I’d had hints from Chinese students at the CUNY journalism school. One applicant whose English I was asked to assess worried that Skype might be blocked and suggested an elaborate Plan B for our interview; I told her I’d never had a problem Skyping to China before, and in the end we didn’t, either. A new student this fall, with whom I’d been working remotely over the summer, offered to help me set up a VPN, or virtual private network, which encrypts data and effectively disguises where it’s coming from. I thanked her but said I was planning to set up a VPN through my security software, Avast.
I didn’t move fast enough. Avast offered seven-day free trial, which I activated just before leaving home and figured would last into my first few days in China. In Hong Kong (a special administrative region where the blocking does not apply) I had no problem connecting and blithely ignored Avast’s advice to subscribe today.
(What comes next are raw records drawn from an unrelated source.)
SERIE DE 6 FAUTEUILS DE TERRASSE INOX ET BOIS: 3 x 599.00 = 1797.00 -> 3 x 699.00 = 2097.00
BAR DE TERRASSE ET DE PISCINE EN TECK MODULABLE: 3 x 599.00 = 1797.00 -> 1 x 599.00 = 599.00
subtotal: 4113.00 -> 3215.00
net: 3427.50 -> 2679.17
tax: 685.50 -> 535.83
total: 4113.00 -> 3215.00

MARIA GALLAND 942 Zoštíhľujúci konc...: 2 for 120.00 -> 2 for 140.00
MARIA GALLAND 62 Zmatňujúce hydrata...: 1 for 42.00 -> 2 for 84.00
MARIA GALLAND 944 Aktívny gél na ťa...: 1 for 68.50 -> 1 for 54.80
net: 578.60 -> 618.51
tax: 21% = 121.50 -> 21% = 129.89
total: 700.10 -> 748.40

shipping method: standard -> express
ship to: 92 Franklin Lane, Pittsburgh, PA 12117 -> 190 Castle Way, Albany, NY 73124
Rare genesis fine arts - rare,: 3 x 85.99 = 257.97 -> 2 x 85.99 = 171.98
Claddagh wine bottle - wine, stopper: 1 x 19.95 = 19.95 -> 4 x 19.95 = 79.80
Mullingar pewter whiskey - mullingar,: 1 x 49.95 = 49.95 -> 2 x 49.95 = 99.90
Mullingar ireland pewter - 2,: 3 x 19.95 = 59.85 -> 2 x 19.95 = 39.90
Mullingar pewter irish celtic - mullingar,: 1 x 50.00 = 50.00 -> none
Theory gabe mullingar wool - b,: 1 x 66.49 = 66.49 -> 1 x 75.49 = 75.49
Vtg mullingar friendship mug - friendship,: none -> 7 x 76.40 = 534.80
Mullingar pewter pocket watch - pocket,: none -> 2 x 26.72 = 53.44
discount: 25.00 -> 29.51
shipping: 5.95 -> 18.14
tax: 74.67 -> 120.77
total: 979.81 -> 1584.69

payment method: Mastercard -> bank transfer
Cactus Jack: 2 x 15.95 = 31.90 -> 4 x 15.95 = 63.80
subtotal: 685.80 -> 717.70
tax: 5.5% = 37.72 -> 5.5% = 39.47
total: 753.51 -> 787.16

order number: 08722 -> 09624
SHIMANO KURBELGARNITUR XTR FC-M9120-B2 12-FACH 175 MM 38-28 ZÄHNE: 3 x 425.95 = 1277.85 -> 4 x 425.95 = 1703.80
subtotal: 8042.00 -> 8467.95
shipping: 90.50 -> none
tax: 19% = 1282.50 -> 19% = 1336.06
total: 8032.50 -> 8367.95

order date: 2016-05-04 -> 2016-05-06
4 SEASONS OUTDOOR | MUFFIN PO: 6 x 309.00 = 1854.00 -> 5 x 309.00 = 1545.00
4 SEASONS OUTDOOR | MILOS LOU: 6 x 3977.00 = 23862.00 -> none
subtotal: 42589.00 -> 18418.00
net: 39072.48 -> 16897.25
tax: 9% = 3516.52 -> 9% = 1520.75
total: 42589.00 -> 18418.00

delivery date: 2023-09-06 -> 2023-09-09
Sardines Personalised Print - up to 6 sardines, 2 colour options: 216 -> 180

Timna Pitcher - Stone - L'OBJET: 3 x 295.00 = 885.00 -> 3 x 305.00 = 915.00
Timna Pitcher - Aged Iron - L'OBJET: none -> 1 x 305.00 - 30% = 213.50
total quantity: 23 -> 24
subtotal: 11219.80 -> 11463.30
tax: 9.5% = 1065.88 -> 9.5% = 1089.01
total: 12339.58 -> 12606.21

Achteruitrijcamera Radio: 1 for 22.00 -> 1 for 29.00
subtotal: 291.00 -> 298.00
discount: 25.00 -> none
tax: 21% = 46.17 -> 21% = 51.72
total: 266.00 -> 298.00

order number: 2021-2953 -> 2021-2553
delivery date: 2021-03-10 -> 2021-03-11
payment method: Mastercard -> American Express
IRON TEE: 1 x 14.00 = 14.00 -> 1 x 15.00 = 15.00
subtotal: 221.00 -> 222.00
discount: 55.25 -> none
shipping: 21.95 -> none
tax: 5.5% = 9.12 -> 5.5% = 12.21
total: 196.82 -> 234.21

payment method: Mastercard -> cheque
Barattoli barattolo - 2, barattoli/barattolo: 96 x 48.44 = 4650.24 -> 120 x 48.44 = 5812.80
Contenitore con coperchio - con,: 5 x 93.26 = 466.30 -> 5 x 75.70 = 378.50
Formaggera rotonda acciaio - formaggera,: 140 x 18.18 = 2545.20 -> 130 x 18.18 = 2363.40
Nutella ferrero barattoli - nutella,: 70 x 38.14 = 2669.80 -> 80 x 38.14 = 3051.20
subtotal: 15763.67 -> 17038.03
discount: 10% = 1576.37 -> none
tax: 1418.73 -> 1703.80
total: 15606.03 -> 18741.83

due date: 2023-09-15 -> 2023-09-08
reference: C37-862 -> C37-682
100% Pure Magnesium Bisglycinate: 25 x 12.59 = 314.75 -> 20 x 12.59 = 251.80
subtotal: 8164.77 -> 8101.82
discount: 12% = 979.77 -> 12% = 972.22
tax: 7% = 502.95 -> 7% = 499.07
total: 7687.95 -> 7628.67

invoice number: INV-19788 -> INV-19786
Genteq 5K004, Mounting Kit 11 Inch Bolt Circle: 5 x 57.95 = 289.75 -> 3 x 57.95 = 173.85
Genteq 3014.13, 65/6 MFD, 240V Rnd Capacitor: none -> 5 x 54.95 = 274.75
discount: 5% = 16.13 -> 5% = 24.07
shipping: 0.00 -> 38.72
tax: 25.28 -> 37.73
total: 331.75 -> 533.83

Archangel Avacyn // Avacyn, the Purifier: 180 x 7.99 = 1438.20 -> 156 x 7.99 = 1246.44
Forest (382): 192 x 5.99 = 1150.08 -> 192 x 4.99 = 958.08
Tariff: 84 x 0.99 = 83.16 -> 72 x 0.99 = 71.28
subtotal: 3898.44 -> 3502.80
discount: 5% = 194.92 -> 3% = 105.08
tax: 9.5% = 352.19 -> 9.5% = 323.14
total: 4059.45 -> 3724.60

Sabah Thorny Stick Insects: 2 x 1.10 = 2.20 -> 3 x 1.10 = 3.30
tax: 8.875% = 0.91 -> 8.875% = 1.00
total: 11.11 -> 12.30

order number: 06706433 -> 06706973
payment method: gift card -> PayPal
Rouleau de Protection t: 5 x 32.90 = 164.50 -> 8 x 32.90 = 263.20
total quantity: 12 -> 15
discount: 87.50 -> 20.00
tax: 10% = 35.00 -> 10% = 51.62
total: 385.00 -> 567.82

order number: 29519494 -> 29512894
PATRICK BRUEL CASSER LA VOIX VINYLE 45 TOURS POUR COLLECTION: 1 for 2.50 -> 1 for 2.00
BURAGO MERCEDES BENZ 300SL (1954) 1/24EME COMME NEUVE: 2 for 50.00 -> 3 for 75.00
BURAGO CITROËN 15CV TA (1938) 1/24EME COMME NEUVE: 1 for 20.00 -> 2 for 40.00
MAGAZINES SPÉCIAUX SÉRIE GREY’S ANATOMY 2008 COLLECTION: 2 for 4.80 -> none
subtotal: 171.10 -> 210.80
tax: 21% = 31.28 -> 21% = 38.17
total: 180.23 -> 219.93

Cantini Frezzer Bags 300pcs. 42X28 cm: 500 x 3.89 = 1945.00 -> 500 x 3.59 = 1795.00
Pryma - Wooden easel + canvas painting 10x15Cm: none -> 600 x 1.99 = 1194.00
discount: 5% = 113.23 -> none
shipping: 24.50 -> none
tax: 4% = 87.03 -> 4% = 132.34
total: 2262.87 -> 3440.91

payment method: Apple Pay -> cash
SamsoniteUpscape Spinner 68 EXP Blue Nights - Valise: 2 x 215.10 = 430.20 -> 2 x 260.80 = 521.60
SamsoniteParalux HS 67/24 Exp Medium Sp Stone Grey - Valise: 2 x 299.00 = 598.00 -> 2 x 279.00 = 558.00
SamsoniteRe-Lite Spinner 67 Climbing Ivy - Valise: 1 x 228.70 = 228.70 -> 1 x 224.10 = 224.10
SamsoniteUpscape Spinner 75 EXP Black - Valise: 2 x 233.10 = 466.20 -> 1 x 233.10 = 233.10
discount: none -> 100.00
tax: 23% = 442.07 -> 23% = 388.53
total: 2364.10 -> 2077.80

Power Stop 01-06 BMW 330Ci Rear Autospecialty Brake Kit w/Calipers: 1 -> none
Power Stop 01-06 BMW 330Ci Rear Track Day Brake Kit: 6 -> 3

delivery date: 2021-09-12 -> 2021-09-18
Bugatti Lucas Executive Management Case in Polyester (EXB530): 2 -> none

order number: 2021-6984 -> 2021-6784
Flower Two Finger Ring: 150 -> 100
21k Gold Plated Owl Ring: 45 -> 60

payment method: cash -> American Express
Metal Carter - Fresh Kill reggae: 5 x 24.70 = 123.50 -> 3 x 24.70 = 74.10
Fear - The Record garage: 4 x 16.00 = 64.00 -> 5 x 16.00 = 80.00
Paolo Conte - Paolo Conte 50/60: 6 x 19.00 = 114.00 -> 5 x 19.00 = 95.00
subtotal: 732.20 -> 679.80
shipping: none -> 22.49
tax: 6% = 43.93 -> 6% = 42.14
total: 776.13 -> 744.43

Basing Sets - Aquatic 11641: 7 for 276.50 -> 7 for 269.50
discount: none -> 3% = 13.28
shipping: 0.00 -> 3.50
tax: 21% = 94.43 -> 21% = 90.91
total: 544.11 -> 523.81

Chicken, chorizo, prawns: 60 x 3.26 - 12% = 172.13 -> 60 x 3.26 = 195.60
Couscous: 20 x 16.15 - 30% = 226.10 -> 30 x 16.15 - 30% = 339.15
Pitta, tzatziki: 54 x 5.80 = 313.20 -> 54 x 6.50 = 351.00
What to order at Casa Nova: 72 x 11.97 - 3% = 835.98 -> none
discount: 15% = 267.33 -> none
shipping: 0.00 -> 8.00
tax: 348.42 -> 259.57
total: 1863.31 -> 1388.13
I had other things on my mind, like jet lag.
Then I arrived at my apartment in Guangzhou. A building staff member gave me a username and a password, along with an Ethernet cord as a backup to the wifi. She briefly established a connection, but then I shut down my laptop and lost it. For the next three days, I had no luck signing in and couldn’t figure out why. Was I misreading the username and password? (Well, that, too, as it turned out.)
When the situation was becoming urgent – the first of the month loomed, and my New York rent was due — the problem was solved the way all foreign teachers’ problems are solved here: I was assigned a student to help. This one came over to my apartment and had assessed the problem within minutes: to sign in, I had to connect to a browser. What’s my browser? Chrome. As in Google Chrome.
He returned the next day with a flash drive containing a Chinese browser and a (free!) VPN. Both student and VPN shall remain nameless. Now Gmail and everything else (including Facebook, also blocked, and YouTube, on which I rely for teaching material) are humming along, at least on my laptop. (My e-book and iPod Touch are another story. The browser on the e-book is, of course, Chrome; I find I can’t Google but can connect to some specific addresses.) They’re blocked on the university computers, though, so I’m devising systems for e-mailing work I’ve done at home to my CUNY address and printing it in the office. (The apartment has no printer, though I’m heading to the mall today to look for a cheap one.) I haven’t yet figured out how to show YouTube videos in class, but I have a feeling my laptop is going to be commuting across campus.